By Jonas Bonér is CEO and co-founder of Lightbend
Gartner predicts that by 2025, 75% of enterprise-generated data will be created and processed at the edge. The cost and latency of sending all of this data back to the cloud for processing is prohibitive, so enterprises will need to keep as much data on the edge as possible while also moving processing to the edge.
The benefits of keeping data at the edge include:
- Real-time processing with lower latency.
- Resilience and availability.
- More resource- and cost-efficient, with less data shipping.
Organizations will realize these benefits via a “Cloud-to-Edge Data Plane” model which unifies cloud and edge into a single network, enabling you to define your data and business logic, package it up as a service, and deploy it without having to worry about where it should run. This frees up the data plane to adaptively move services around, optimizing data access, coordination, and replication, ensuring physical co-location of data, compute, and user for the lowest possible latency with the highest throughput and availability.
From an architectural perspective, the edge is a continuum consisting of hierarchical layers between the cloud and end devices; each layer is further away from the cloud but closer to the user. Many key parameters like latency, throughput, consistency, availability, scalability, compute resources, and others change drastically as you move through this continuum.
Mobile Location Transparent services
A successful Cloud-to-Edge Data Plane model requires the emergence of Mobile Location Transparent services. These are services free to run anywhere and collaborate with other services without restrictions. They allow the underlying platform to optimize overall system behavior by relocating services as needed, based on changes in usage, resources available, communication patterns, failure scenarios, and more.
Not having to make these decisions, or worry about how they will be maintained efficiently, but only focusing on API, data model, and business logic, reduces time-to-market and overall risk.
Vision for Data
1: Data always exists wherever and whenever needed, but only for the time it is needed.
Having the latest and correct data always available to you, right when you need it, wherever you happen to be located — in the central cloud or at the far edge — sounds like a developer’s dream. On the other hand, replicating data to locations where it will never be needed is wasteful, and the same is true for holding on to data longer than needed. This balancing act is extremely hard and should ideally be done by the platform, adaptively at runtime, at a global system level, rather than by the developer.
2: Data is always co-located with processing and end-user, ensuring ultra-low latency, high throughput, and resilience.
If not, as in traditional 3-tier stateless architecture, then data is most often somewhere else than where you need it to be, and therefore has to be fetched before being used, and pushed out to storage after modification. This increases latency, reduces throughput, and puts the service at the mercy of the availability of the storage service.
3: Data and compute move adaptively, together with the end-user.
Many use-cases out at the edge are serving users on the move (e.g. cell phones, cars) – their data and compute should move geographically with them.
4: Data is injected into the services on an as-needed basis — automatically, timely, efficiently, and intelligently.
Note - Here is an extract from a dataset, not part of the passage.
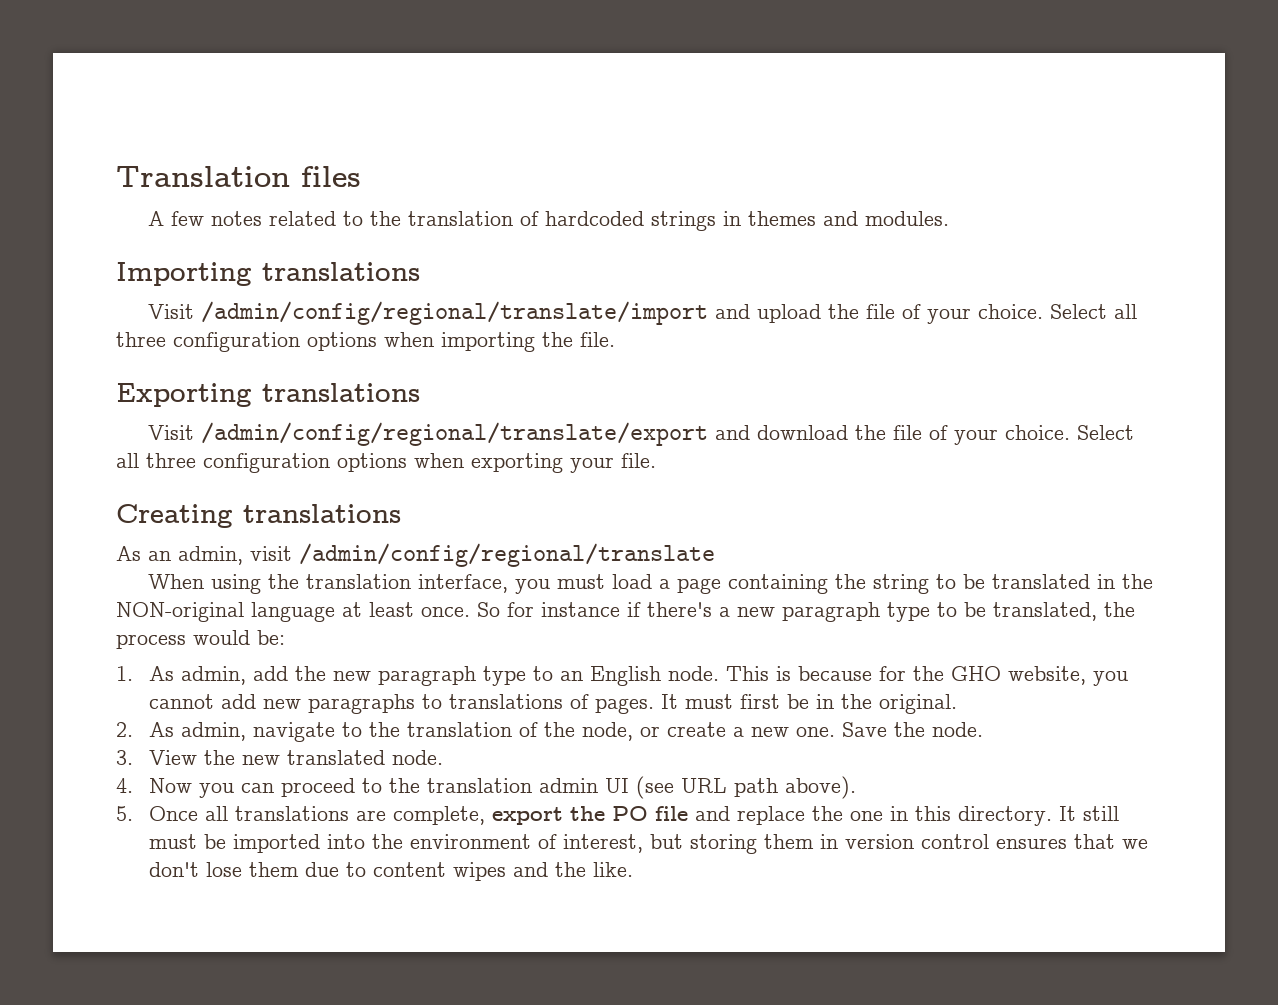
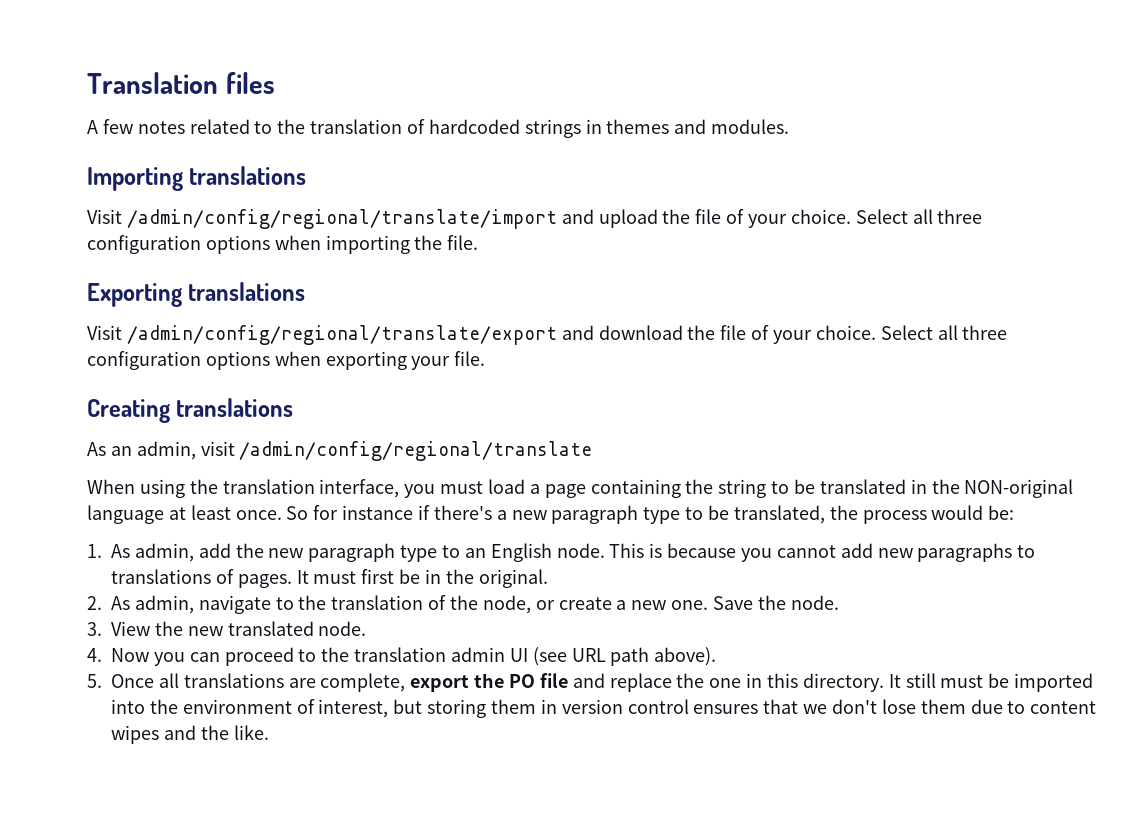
- This is because for the GHO website, you cannot add new paragraphs to translations of pages.
+ This is because you cannot add new paragraphs to translations of pages.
Data storage management is often very intrusive into application design and business logic: how to map domain objects to DB tables (OR-mapping), transaction management, storage API calls for fetching and updating the state, etc. Having the platform inject the data into the service when new data is available makes the code easier to design, write, understand, and maintain.
Additionally, if the service is doing all data management itself then it’s a black box and the platform has no idea of what access patterns have been used, on what data, when data can be safely cached, replicated, sharded, prefetched, shared, etc. If the platform is doing all the data management then it can look broadly across all services and safely optimize for the overall system holistically.
Today “Cloud Computing” and “Edge Computing” are often typically treated as separate domains, but rapidly evolving demands for intelligent low latency processing of edge-generated data are creating requirements for a new approach combining cloud and edge into a single continuum.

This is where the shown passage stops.